Я потянулся к космовизору и прикрутил громкость.
— Ты же знаешь, что мама и тетя Бригитта — лучшие подруги. Они не виделись больше года.
— Немного странно, что женщина, вернувшись из космоса, первым делом спешит к подруге, а не к мужу и не к ребенку. Ты не находишь?
Безусловно,
— Ты готовишь ужин для мамы?
— Да.
— Мама не будет есть вареники на ночь. Ей дорога фигура.
Алиса кивнула.
— Я это упустила. Что ж, так даже проще. Подай, пожалуйста, пакет для мусора. Соберу в него тесто, пока оно не затопило кухню и мы не захлебнулись в нем, как в гринпинской трясине.
Зазвонил видеофон, на экране высветился британский номер. А вот и Кира…
— Селезнев! — моя супруга выглядела взволнованной и экзальтированной. Она нервозно улыбалась, ее щечки трогательно розовели, как бывало всегда, когда Кира позволяла себе бокал-другой красного игристого мускадора. — Небритый! — укорила она меня. — А кто это там? — Она прищурилась. — Алиска!
— Мам, привет, — Алиса подошла к видеофону, помахала перед камерой испачканной мукой ладошкой.
— А я думаю, что это за барышня орудует на моей кухне!

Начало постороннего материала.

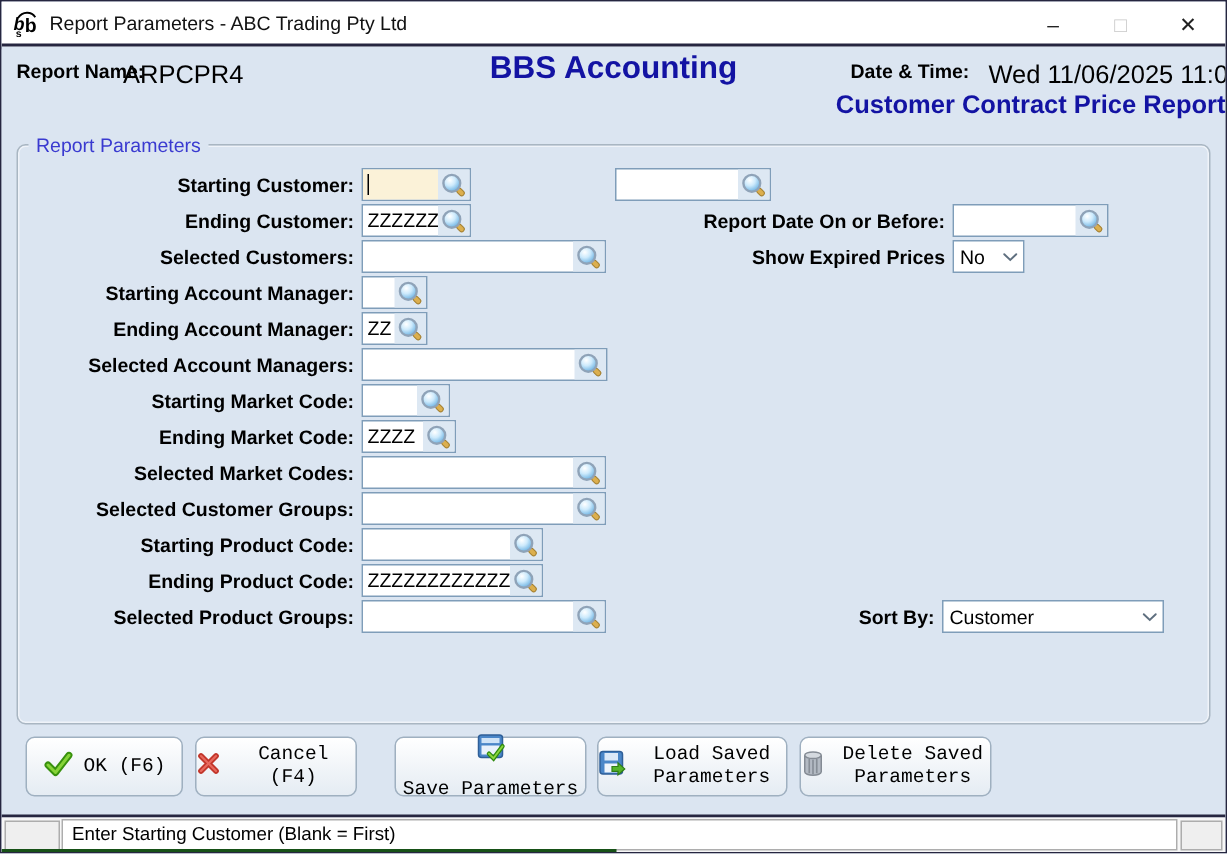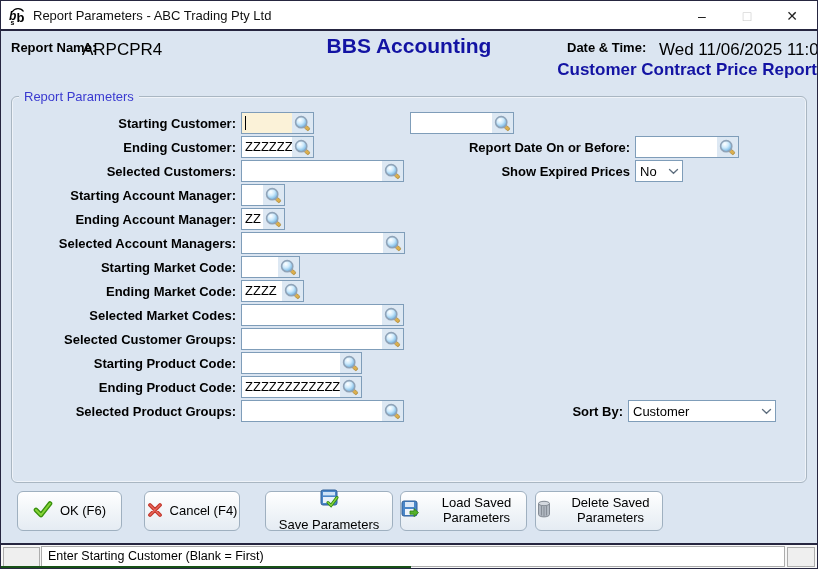--- a/index.html
+++ b/index.html
@@ -42,25 +42,25 @@
   @keyframes blink { 50% { opacity:0; } }
 
   .ddown { position:relative; display:flex; height:22px; margin-left:5px; border:1px solid #7f9db9; background:#fff; align-items:center; }
   .dval { flex:1; font-size:13px; padding-left:4px; color:#000; white-space:nowrap; overflow:hidden; }
   .dchev { width:18px; display:flex; align-items:center; justify-content:center; }
 
   .sort-row { position:absolute; left:560px; top:367px; display:flex; align-items:center; height:22px; }
   .sort-row .flabel { width:62px; }
 
   
-  .btnrow { position:absolute; left:16px; top:458px; display:flex; align-items:flex-start; }
+  .btnrow { position:absolute; left:16px; top:458px; display:flex; align-items:flex-start;font-family:Liberation Mono, monospace; }
   .pbtn { height:40px; border:1px solid #9fb0c0; border-radius:6px; background:linear-gradient(#ffffff,#f0f4f8 55%,#e5ecf3); box-shadow:inset 0 1px 0 #fff; display:flex; align-items:center; justify-content:center; gap:7px; font-size:13px; color:#000; cursor:default; }
   .pbtn .blabel { text-align:center; line-height:1.15; }
   .b-ok { width:105px; }
-  .b-cancel { width:96px; margin-left:22px; }
+  .b-cancel { width:108px; margin-left:8px; }
   .b-save { width:128px; margin-left:25px;flex-direction:column; }
   .b-load { width:127px; margin-left:7px; }
   .b-del { width:128px; margin-left:8px; }
 
   
   .statusbar { position:absolute; left:0; top:544px; width:816px; height:23px; background:#f7f7f7; }
   .scell { position:absolute; border:1px solid #adadad; background:#efefef; }
   .scell.left { left:2px; top:2px; width:37px; height:20px; }
   .scell.main { left:40px; top:1px; width:744px; height:21px; background:#ffffff; font-size:12.5px; line-height:19px; padding-left:6px; color:#000; white-space:nowrap; overflow:hidden; }
   .scell.right { left:786px; top:2px; width:28px; height:20px; }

Алиска! — Кира прыснула. — А почему на тебе эта мальчиковая рубашка… Эти джинсы… Алиска! У тебя ведь точь-в-точь моя фигура! Ты не имеешь права скрывать ее под бесформенной одеждой!
— Мне так удобно, мам, — отозвалась Алиса.

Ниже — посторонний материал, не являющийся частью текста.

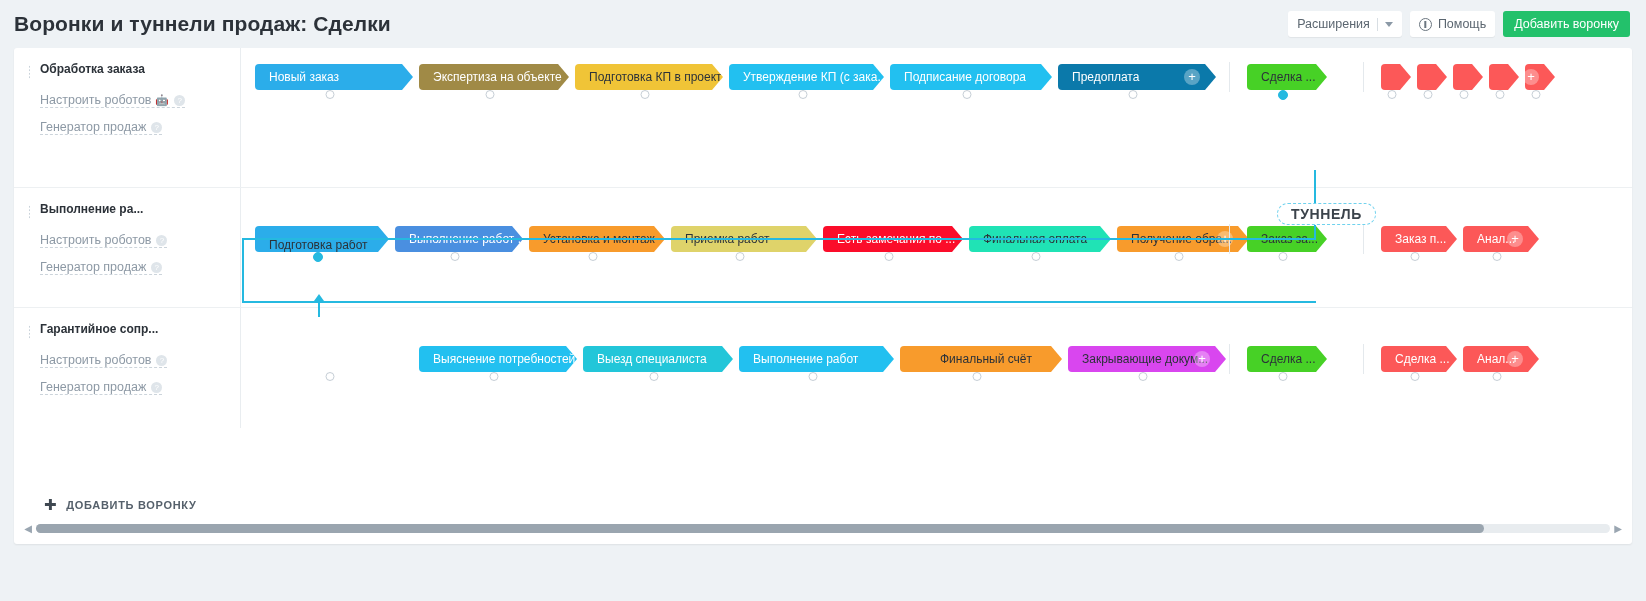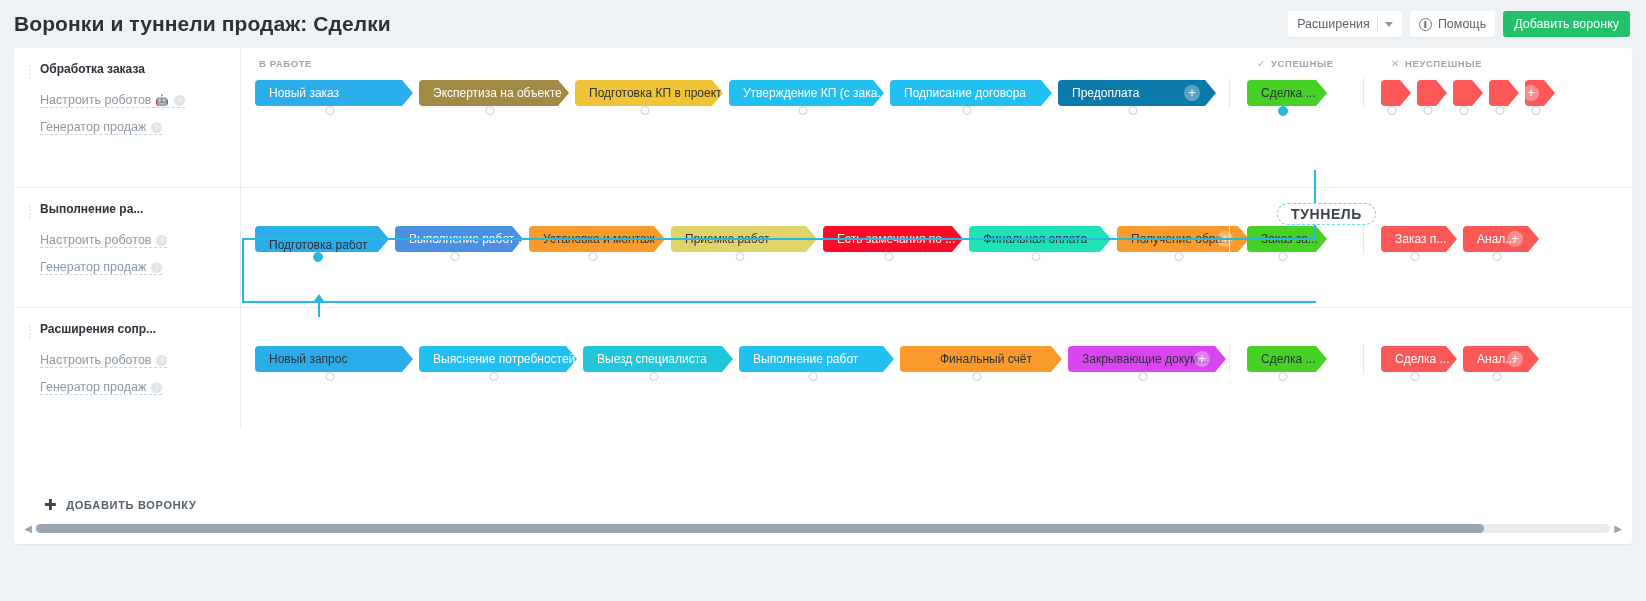--- a/index.html
+++ b/index.html
@@ -287,33 +287,20 @@
               <span>Настроить роботов</span>
               <span class="robot-glyph">🤖</span>
               <span class="q-mark">?</span>
             </span></div>
           <div class="fn-link-row"><span class="fn-link">
               <span>Генератор продаж</span>
               <span class="q-mark">?</span>
             </span></div>
         </div>
         <div class="fn-right">
-          <div class="col-headers">
-            <div class="col-head" style="left: 18px;">
-              <span>В РАБОТЕ</span>
-            </div>
-            <div class="col-head" style="left: 1016px;">
-              <span class="tick">✓</span>
-              <span>УСПЕШНЫЕ</span>
-            </div>
-            <div class="col-head" style="left: 1150px;">
-              <span class="tick">✕</span>
-              <span>НЕУСПЕШНЫЕ</span>
-            </div>
-          </div>
           <div class="stage-lane" style="margin-top: 6px;">
             <div class="stage" style="left: 14px; width: 158px; background: rgb(43, 173, 234);">
               <span>Новый заказ</span>
             </div>
             <div class="node" style="left: 89px;"></div>
             <div class="stage" style="left: 178px; width: 150px; background: rgb(160, 138, 70);">
               <span>Экспертиза на объекте</span>
             </div>
             <div class="node" style="left: 249px;"></div>
             <div class="stage dark-text" style="left: 334px; width: 148px; background: rgb(240, 196, 55);">
@@ -421,35 +408,32 @@
               <span>Анал...</span>
               <span class="plus">+</span>
             </div>
             <div class="node" style="left: 1256px;"></div>
           </div>
         </div>
       </div>
       <div class="funnel-row last" style="height: 120px;">
         <div class="fn-left">
           <div class="drag-dots"></div>
-          <div class="fn-name">Расширения сопр...</div>
+          <div class="fn-name">Гарантийное сопр...</div>
           <div class="fn-link-row"><span class="fn-link">
               <span>Настроить роботов</span>
               <span class="q-mark">?</span>
             </span></div>
           <div class="fn-link-row"><span class="fn-link">
               <span>Генератор продаж</span>
               <span class="q-mark">?</span>
             </span></div>
         </div>
         <div class="fn-right">
           <div class="stage-lane" style="margin-top: 28px;">
-            <div class="stage dark-text" style="left: 14px; width: 158px; background: rgb(43, 173, 234);">
-              <span>Новый запрос</span>
-            </div>
             <div class="node" style="left: 89px;"></div>
             <div class="stage" style="left: 178px; width: 158px; background: rgb(34, 192, 240);">
               <span>Выяснение потребностей</span>
             </div>
             <div class="node" style="left: 253px;"></div>
             <div class="stage" style="left: 342px; width: 150px; background: rgb(34, 198, 217);">
               <span>Выезд специалиста</span>
             </div>
             <div class="node" style="left: 413px;"></div>
             <div class="stage" style="left: 498px; width: 155px; background: rgb(34, 192, 240);">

— Удобно ей… — снова усмехнулась Кира. — Слишком мало времени я проводила с тобой. И вообще, — что ты в этот час делаешь на кухне? Почему ты не на танцах с ребятами? Ну, да ничего: скоро все изменится!
— Меняться начнет уже сегодня? — поинтересовался я.

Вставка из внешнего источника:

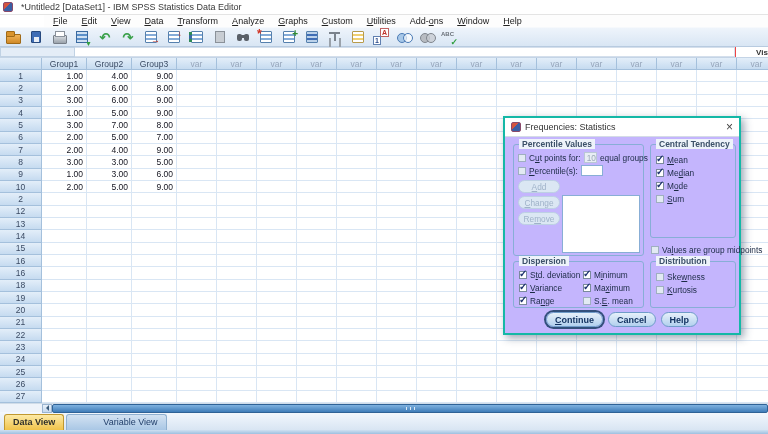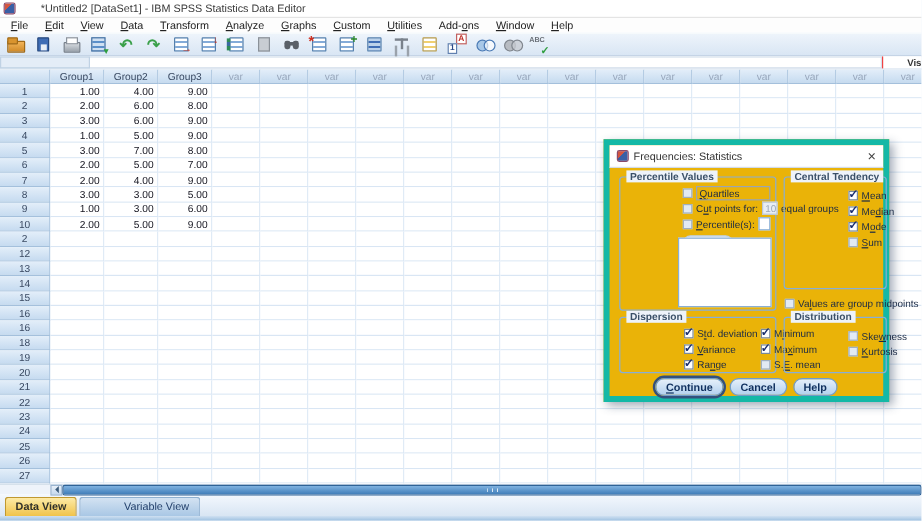--- a/index.html
+++ b/index.html
@@ -1,26 +1,26 @@
 <!DOCTYPE html>
 <html><head>
 <meta charset="utf-8">
 <style>
   * { box-sizing: border-box; margin: 0; padding: 0; }
   html,body { width:768px; height:434px; overflow:hidden; }
   body { font-family:"Liberation Sans", sans-serif; background:#eef3fa; position:relative; }
   .window { position:absolute; inset:0; width:768px; height:434px; background:#fff; }
 
   
-  .titlebar { height:15px; background:#ffffff; display:flex; align-items:center; gap:21px; padding-left:3px; border-bottom:1px solid #e4e4e4; }
+  .titlebar { height:15px; background:#ffffff; display:flex; align-items:center; gap:8px; padding-left:3px; border-bottom:1px solid #e4e4e4; }
   .app-icon { width:10px; height:10px; border-radius:2px; background:linear-gradient(135deg,#d4553f 38%,#3a5fa5 38%); border:1px solid #8a4a6a; flex:0 0 auto; }
   .titlebar .title { font-size:9px; color:#3a3a3a; white-space:nowrap; }
 
   
-  .menubar { height:12px; background:#fdfdfd; display:flex; align-items:center; padding-left:2px; font-size:9px; color:#222; }
+  .menubar { height:12px; background:#fdfdfd; display:flex; align-items:center; padding-left:2px; font-size:9px; color:#222;margin-left:44px; }
   .menu-item { padding:0 7px; cursor:default; white-space:nowrap; }
   .menu-item u { text-decoration:underline; }
 
   
   .toolbar { height:20px; background:linear-gradient(#eef4fb,#d9e6f4); border-top:1px solid #f6f9fc; border-bottom:1px solid #b8cbe0; display:flex; align-items:center; padding-left:4px; gap:5px; }
   .tbi { width:18px; height:16px; position:relative; flex:0 0 auto; display:flex; align-items:center; justify-content:center; }
   .grid-ic::before { content:""; position:absolute; inset:2px 3px; background:repeating-linear-gradient(180deg,#fff 0 2px,#84abd8 2px 4px); border:1px solid #5580ad; border-radius:1px; }
   .ic-open::before { content:""; position:absolute; left:2px; top:5px; width:13px; height:8px; background:linear-gradient(#f2b458,#d08a28); border:1px solid #a06a18; border-radius:1px; }
   .ic-open::after { content:""; position:absolute; left:2px; top:2px; width:7px; height:4px; background:#d9942e; border:1px solid #a06a18; border-radius:1px; }
   .ic-save::before { content:""; position:absolute; inset:2px 4px; background:#3f6db5; border:1px solid #27497e; border-radius:1px; }
@@ -79,26 +79,26 @@
   .hs-thumb::after { content:""; width:9px; height:3px; background:repeating-linear-gradient(90deg,#dce9f5 0 1px,transparent 1px 4px); }
 
   
   .tabsrow { height:18px; background:linear-gradient(#f4f8fd,#d8e5f3); display:flex; align-items:flex-end; padding-left:4px; gap:2px; }
   .tab { font-size:9px; padding:2px 8px 3px 8px; border-radius:3px 3px 0 0; border:1px solid #8fb0d0; border-bottom:none; white-space:nowrap; }
   .tab.active { background:linear-gradient(#fdeaa6,#f0c34a); border-color:#c09830; color:#30302a; font-weight:bold;margin-top:36px; }
   .tab.inactive { background:linear-gradient(#d3e2f2,#a9c7e5); color:#23406b;padding-left:36px; }
   .statusbar { height:4px; background:linear-gradient(#cfe0f1,#9dc0e0); }
 
   
-  .dialog { position:absolute; left:503px; top:116px; width:238px; height:219px; background:#eab308; border:5px solid #14b8a6; box-shadow:3px 3px 8px rgba(40,60,90,.45); z-index:10; }
+  .dialog { position:absolute; left:503px; top:116px; width:238px; height:219px; background:#c4b5fd; border:2px solid #14b8a6; box-shadow:3px 3px 8px rgba(40,60,90,.45); z-index:10; }
   .dlg-titlebar { height:19px; background:#ffffff; border-bottom:1px solid #d4dce6; display:flex; align-items:center; gap:4px; padding:0 6px; }
   .dlg-title { font-size:9px; color:#333; flex:1; white-space:nowrap; }
   .dlg-close { font-size:12px; color:#444; line-height:10px; }
   .dlg-icon { width:10px; height:10px; border-radius:2px; background:linear-gradient(135deg,#d4553f 38%,#3a5fa5 38%); border:1px solid #8a4a6a; flex:0 0 auto; }
-  .group { position:absolute; border:1px solid #88aed6; border-radius:3px;padding-left:48px; }
+  .group { position:absolute; border:1px solid #88aed6; border-radius:3px; }
   .group-title { position:absolute; top:-6px; left:5px; background:#eef3fa; padding:0 3px; font-size:8.5px; color:#3b5068; font-weight:bold; white-space:nowrap; }
   .cbrow { display:flex; align-items:center; gap:3px; height:13px; font-size:8.3px; color:#1b2a45; white-space:nowrap; }
   .cbrow u { text-decoration:underline; }
   .cb { width:8px; height:8px; flex:0 0 auto; border:1px solid #9fafc0; background:#e2eaf3; position:relative; }
   .cb.checked { background:#fff; border-color:#7a8a9c; }
   .cb.checked::after { content:"✓"; position:absolute; left:-1px; top:-4px; font-size:10px; font-weight:bold; color:#1b2f6e; }
   .focus-rect { flex:1; height:12px; border:1px solid #9aa5b2; display:flex; align-items:center; padding-left:2px; }
   .tfield { height:11px; font-size:8.3px; display:flex; align-items:center; justify-content:flex-start; padding-left:2px; }
   .tfield.disabled { width:23px; background:#e8edf4; border:1px solid #bac7d6; color:#9aa7b8; }
   .tfield.enabled { width:22px; background:#fff; border:1px solid #88aed6; color:#1b2a45; }
@@ -794,26 +794,20 @@
     <div class="dlg-titlebar">
       <div class="dlg-icon"></div>
       <span class="dlg-title">Frequencies: Statistics</span>
       <span class="dlg-close">×</span>
     </div>
 
     <div class="group" style="left:8px; top:26px; width:131px; height:112px;">
       <span class="group-title">Percentile Values</span>
       <div style="padding:6px 4px 0 4px;">
         <div class="cbrow">
-          <span class="cb" id="cb-quartiles"></span>
-          <span class="focus-rect">
-              <span id="lbl-quartiles"><u>Q</u>uartiles</span>
-            </span>
-        </div>
-        <div class="cbrow">
           <span class="cb" id="cb-cutpoints"></span>
           <span id="lbl-cutpoints">C<u>u</u>t points for:</span>
           <span class="tfield disabled">10</span>
           <span>equal groups</span>
         </div>
         <div class="cbrow">
           <span class="cb" id="cb-percentiles"></span>
           <span id="lbl-percentiles"><u>P</u>ercentile(s):</span>
           <span class="tfield enabled"></span>
         </div>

— Что? — Кира нахмурилась. — Нет, не сегодня. Я останусь у Бригитты, у меня здесь свои планы, к тому же над Ла-Маншем гроза, прямые рейсы в Москву отменили…
Рядом с Кирой рассмеялись. Чуть осипший от крепких сигарет хохот писательницы Бригитты Гейл я узнал сразу; ему вторил гулкий, басовитый смех мужчины, несомненно, обладающего богатырским объемом грудной клетки.
Кира оглянулась, сделала неопределенный жест, затем снова перевела взгляд на нас.
— Так, друзья мои. Мне говорить не с руки. Всех целую, не скучайте!
Экран погас. Мы с Алисой переглянулись.
— Друзья? — Алиса подняла брови. — Мило.
На следующий день я работал дома: писал статью для «Вестника космозоологии». Но дело шло ни шатко ни валко. Перед внутренним взором была не мышечная механика склиссов, а письмо заместителя главного архитектора «Титанстроя», моей жены, которое пришло по космонету дней десять назад.
«Игорь! — написала она. — Так дальше продолжаться не может. Надо что-то решать. Все, что происходит с нами, превратилось в вялотекущую болезнь. Пора выздороветь и позволить себе жить полной жизнью. Я покупаю билеты, чтобы быть в следующую среду на Земле. Нас ждет серьезный разговор».